Before beginning my book tour, I read about authors who hated the grind of going on the road. Authors live a hermit-like existence: we spend a few years working on a book and then we come out of our cave for awhile to talk about our work. Many writers choose the profession because they like to exist in isolation.

But I have the opposite reaction to my author tour. I am lucky to be on one, and it is a lot of fun.
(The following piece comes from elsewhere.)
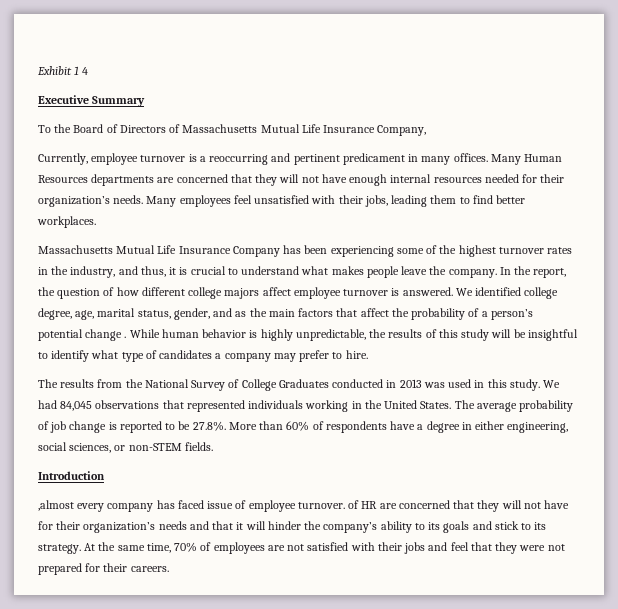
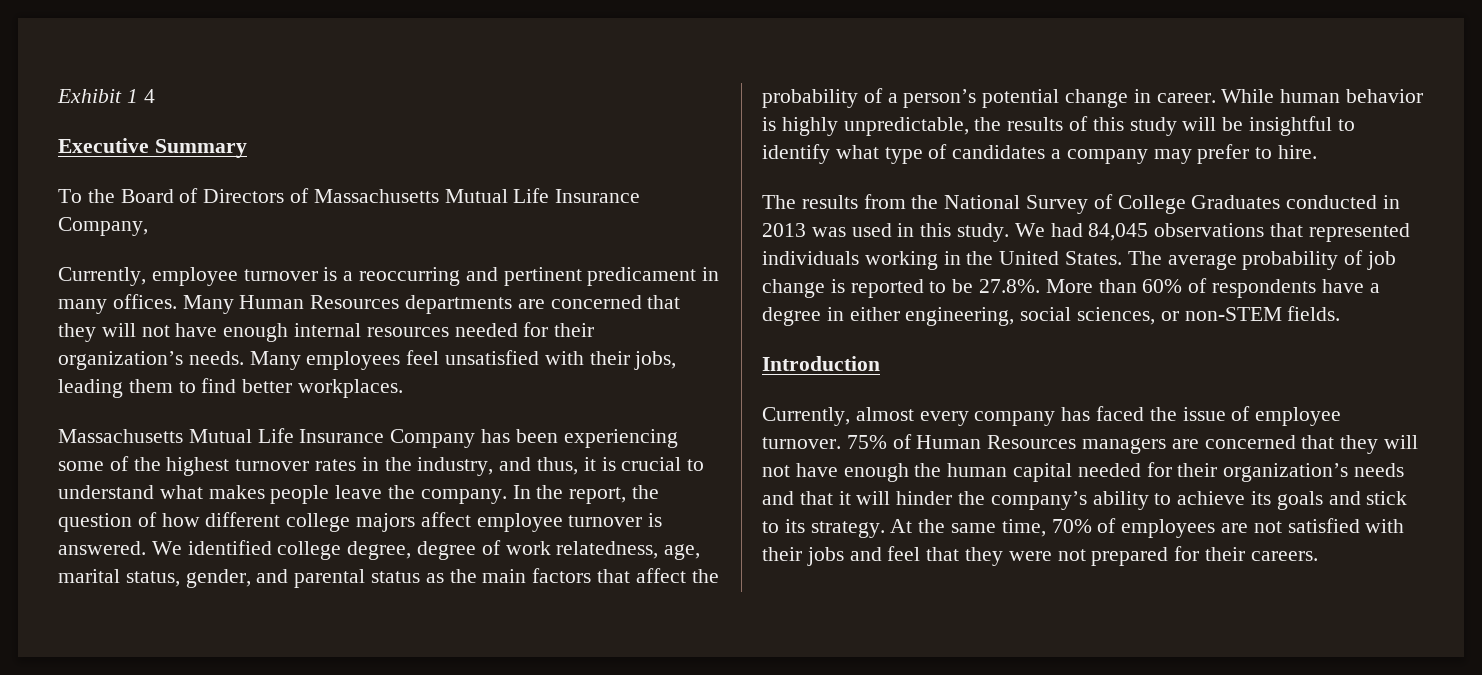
- We identified college degree, age, marital status, gender, and as the main factors that affect the probability of a person’s potential change .
+ We identified college degree, degree of work relatedness, age, marital status, gender, and parental status as the main factors that affect the probability of a person’s potential change in career.
- ,almost every company has faced issue of employee turnover. of HR are concerned that they will not have for their organization’s needs and that it will hinder the company’s ability to its goals and stick to its strategy.
+ Currently, almost every company has faced the issue of employee turnover. 75% of Human Resources managers are concerned that they will not have enough the human capital needed for their organization’s needs and that it will hinder the company’s ability to achieve its goals and stick to its strategy.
I think it is incredibly interesting to talk about my book, and I am appreciative of people who come to hear me speak. I had a very nice day today. Bob Asmussen of the News-Gazette interviewed me, and I was on Mark Tupper's show on WSOY-1340 AM (Decatur, Illinois); The Daily Herald, the largest exclusively suburban newspaper in the Chicago area and the third-largest newspaper in Illinois, had a story about The Galloping Ghost.

At 7 p.m. I spoke at the Center for History in Wheaton (Illinois). Despite intense rains, John McCain's speech, and the opening of the NFL season, 30 people attended my talk and the Center sold out all of its copies of my book. I spent a lot of time chatting with people, many of whom knew Red Grange. It was really a nice evening and several people who helped me with the book were there supporting me, too.

But here is why I like author tours: you get to meet people impacted by your work; you get to create connections...I introduced myself to a woman who told me her husband was a Red Grange fan. Her husband was in ill health and in the hospital. She had read the Daily Herald article about Grange; she read it aloud to her husband. Her husband insisted that she attend the reading, meet me, and buy a book. She told me she would read The Galloping Ghost, as a form of comfort, to him.